Several years later, in United States v. Anderson, 559 F.3d 348, 352 (5th Cir. 2009), the Fifth Circuit considered whether Darrington survived the Supreme Court's intervening decision in District of Columbia v. Heller, which invalidated the District of Columbia's ban on possessing usable handguns in the home. Because the Heller Court insisted that “nothing in [its] opinion should be taken to cast doubt on longstanding prohibitions on the possession of firearms by felons,” the Anderson court determined that Heller did not undermine Darrington. 559 F.3d at 352 & n.6 (cleaned up) (quoting Heller, 554 U.S. 570, 626 (2008)). The Fifth Circuit therefore “reaffirm[ed] Darrington and the constitutionality of § 922(g).”[6] Id. at 352.

5. Scroggins

The following year, the Fifth Circuit explicitly reaffirmed Emerson, Darrington, Everist, and Anderson in its published opinion in United States v. Scroggins, which reiterated “that criminal prohibitions on felons (violent or nonviolent) possessing firearms” do not violate the Second Amendment. 599 F.3d 433, 451 (5th Cir. 2010).

6. Massey

Most recently, in United States v. Massey, the Fifth Circuit adhered to its ruling in Anderson that Section 922(g)(1) does not violate the Second Amendment. 849 F.3d 262, 265 (5th Cir. 2017) (citing Anderson, 559 F.3d at 352 & n.6).

B. Bruen

Notably, however, all of the above-cited Fifth Circuit cases predate the Supreme Court's recent opinion in New York State Rifle & Pistol Ass'n v. Bruen, which modified the legal standard courts must apply when determining whether a firearms regulation violates the Second Amendment. See 142 S.Ct. at 2125-30. Defendant maintains that Bruen requires this Court to declare Section 922(g)(1) unconstitutional notwithstanding the long line of pre-Bruen Fifth Circuit cases upholding it. Mot. at 4.
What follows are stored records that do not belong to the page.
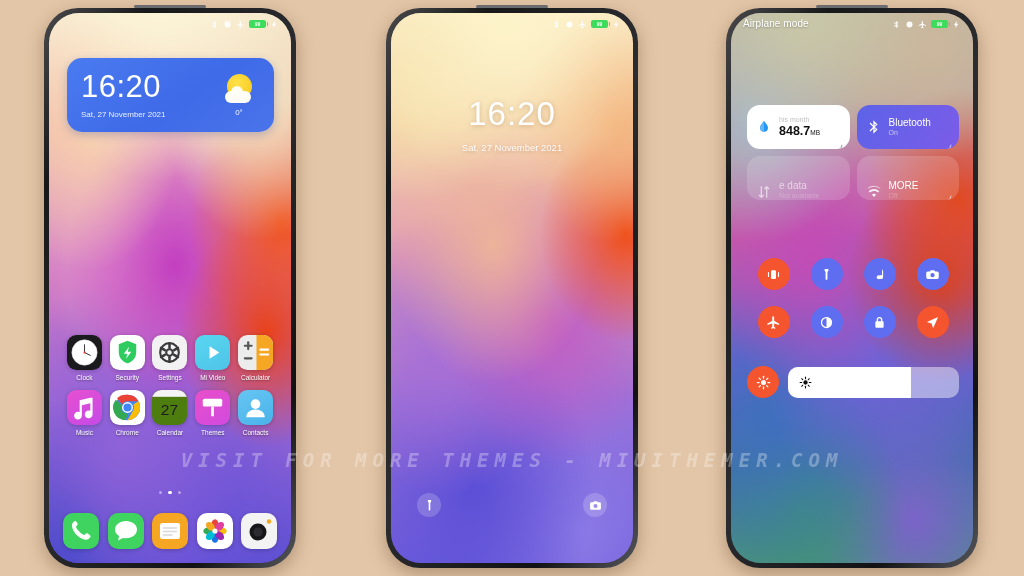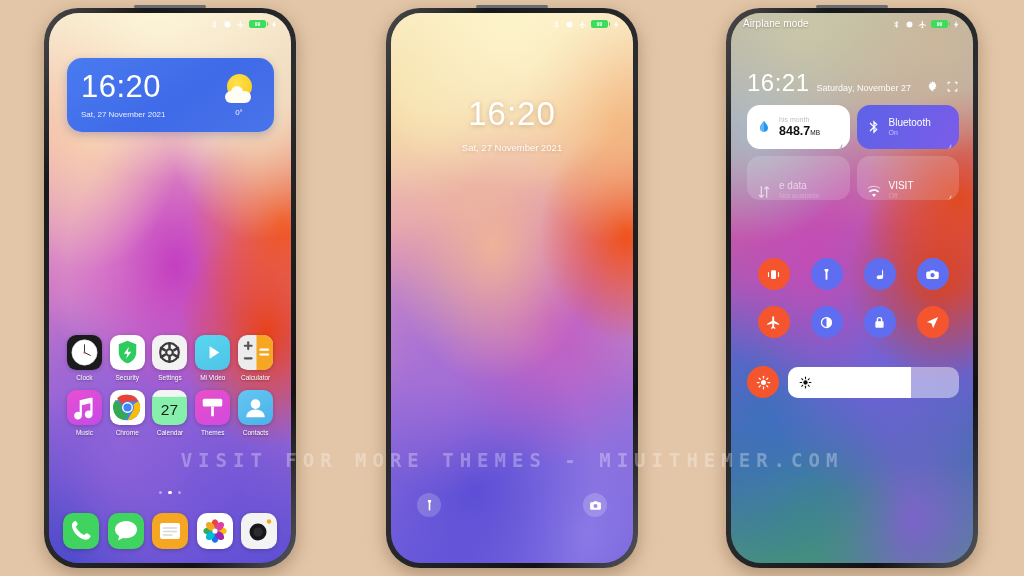--- a/index.html
+++ b/index.html
@@ -244,20 +244,21 @@
   }
 
   
   .watermark {
     position:absolute; left:0; right:0; top:449px;
     text-align:center; z-index:60;
     font-size:19px; font-weight:bold; letter-spacing:6px;
     color:rgba(255,255,255,.30);
     font-family:"DejaVu Sans Mono", monospace;
     pointer-events:none;
+    font-style:italic;
   }
 </style>
 </head>
 <body style="background: rgb(227, 198, 167);">
 
 <div class="phone p1">
   <div class="speaker"></div>
   <div class="screen">
     <div class="wall wall-home"></div>
 
@@ -386,21 +387,21 @@
               <path d="M18 5a13 13 0 0111.3 6.6H18a6.4 6.4 0 00-5.6 3.3L7.2 8.4A13 13 0 0118 5z" fill="#ea4335"></path>
               <path d="M7.2 8.4l5.2 6.5A6.4 6.4 0 0018 24.4h.3l-4.6 6.2A13 13 0 017.2 8.4z" fill="#34a853" transform="rotate(-8 18 18)"></path>
               <path d="M29.3 11.6A13 13 0 0118 31l5.6-9.7a6.4 6.4 0 00.3-6.3l5.4-3.4z" fill="#fbbc05"></path>
               <circle cx="18" cy="18" r="5.6" fill="#fff"></circle>
               <circle cx="18" cy="18" r="4.2" fill="#4285f4"></circle>
             </svg>
         </div>
         <div class="app-lb">Chrome</div>
       </div>
       <div class="app">
-        <div class="app-ic" style="background:#86efac;">
+        <div class="app-ic" style="background:#4d7c0f;">
           <svg viewBox="0 0 36 36">
               <rect x="0" y="0" width="36" height="7" fill="#f4f4f4"></rect>
               <text x="18" y="26" font-size="16" font-family="Liberation Sans, sans-serif" fill="#1c1c1c" text-anchor="middle">27</text>
             </svg>
         </div>
         <div class="app-lb">Calendar</div>
       </div>
       <div class="app">
         <div class="app-ic" style="background:linear-gradient(150deg,#e94fc8,#d14ae0);">
           <svg viewBox="0 0 36 36">
@@ -552,35 +553,20 @@
       <span class="battery">
           <span>99</span>
         </span>
       <span class="sb-ico">
           <svg viewBox="0 0 24 24" fill="#fff">
             <path d="M13 2L5 14h5l-1 8 8-12h-5l1-8z"></path>
           </svg>
         </span>
     </div>
 
-    <div class="cc-head">
-      <span class="cc-time">16:21</span>
-      <span class="cc-date">Saturday, November 27</span>
-      <span class="cc-hico">
-        <svg viewBox="0 0 24 24" fill="#fff">
-            <path d="M12 8.2a3.8 3.8 0 100 7.6 3.8 3.8 0 000-7.6zm0 2.4a1.4 1.4 0 110 2.8 1.4 1.4 0 010-2.8z"></path>
-            <path d="M12 2l1.4 2.3 2.6-.6.4 2.7 2.5 1-1.2 2.4 1.7 2.1-2.2 1.6.3 2.7-2.7.2-1.3 2.4L12 21l-1.5-1.2-1.3-2.4-2.7-.2.3-2.7-2.2-1.6 1.7-2.1L5.1 8.4l2.5-1 .4-2.7 2.6.6L12 2z"></path>
-          </svg>
-      </span>
-      <span class="cc-hico">
-        <svg viewBox="0 0 24 24" fill="none" stroke="#fff" stroke-width="2">
-            <path d="M4 8V4h4M20 8V4h-4M4 16v4h4M20 16v4h-4"></path>
-          </svg>
-      </span>
-    </div>
 
     <div class="cc-tiles">
 
       <div class="tile white">
         <span class="tile-ic"><svg viewBox="0 0 24 24">
               <path d="M12 3c-3.5 4.2-6 7.4-6 10.2A6 6 0 0012 19a6 6 0 006-5.8C18 10.4 15.5 7.2 12 3z" fill="#2196f3"></path>
               <path d="M12 3c-3.5 4.2-6 7.4-6 10.2A6 6 0 0012 19V3z" fill="#64b5f6"></path>
             </svg></span>
         <span class="tile-tx">
           <span class="tile-sub">his month</span>
@@ -616,21 +602,21 @@
         </span>
       </div>
 
       <div class="tile dim">
         <span class="tile-ic"><svg viewBox="0 0 24 24" fill="#fff">
               <path d="M12 19.5l3-3.7a4.6 4.6 0 00-6 0l3 3.7z"></path>
               <path d="M12 10.5c2.4 0 4.6.9 6.2 2.4l1.8-2.2A11.6 11.6 0 0012 7.5c-3 0-5.9 1.1-8 3.2l1.8 2.2a8.9 8.9 0 016.2-2.4z" opacity=".85"></path>
               <path d="M12 4.2c3.9 0 7.5 1.5 10 3.9l-1.6-2.7A15.2 15.2 0 0012 2.5c-3.9 0-7.4 1.4-8.4 2.9L2 7.8C4.5 5.6 8.1 4.2 12 4.2z" opacity=".65"></path>
             </svg></span>
         <span class="tile-tx">
-          <span class="tile-main" style="color:#fff">VISIT</span>
+          <span class="tile-main" style="color:#fff">MORE</span>
           <span class="tile-sub">Off</span>
         </span>
         <span class="tile-arrow"><svg viewBox="0 0 24 24" fill="none" stroke="#fff" stroke-width="3" stroke-linecap="round">
               <path d="M4 20c8 0 12-4 16-16"></path>
               <path d="M20 4l-1 8"></path>
             </svg></span>
       </div>
     </div>
 
     <div class="cc-toggles">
In Bruen, the Supreme Court ruled that New York's policy of issuing public-carry handgun licenses “only when an applicant demonstrates a special need for self-defense” violated the Second Amendment. 142 S.Ct. at 2122. Expanding on its earlier holdings in Heller[7] and McDonald v. Chicago[8] that the Second Amendment “protect[s] the right of an ordinary, lawabiding citizen to possess a handgun in the home for self-defense,” the Bruen Court held that the Second Amendment likewise “protect[s] an individual's right to carry a handgun for self-defense outside the home.” Id. (emphasis added).

Between Heller and Bruen, many federal Courts of Appeals-including the Fifth Circuit[9]-had adopted a “two-step test” to determine whether a firearms regulation violated the Second Amendment. Id. at 2125-27 & n.4. Under that framework, the court would first “determine whether the challenged law impinges upon a right protected by the Second Amendment.” Hollis v. Lynch, 827 F.3d 436, 446 (5th Cir. 2016) (quoting Nat'l Rifle Ass'n of Am., Inc. v ATF, 700 F.3d 185, 194 (5th Cir. 2012) (NRA)). “To...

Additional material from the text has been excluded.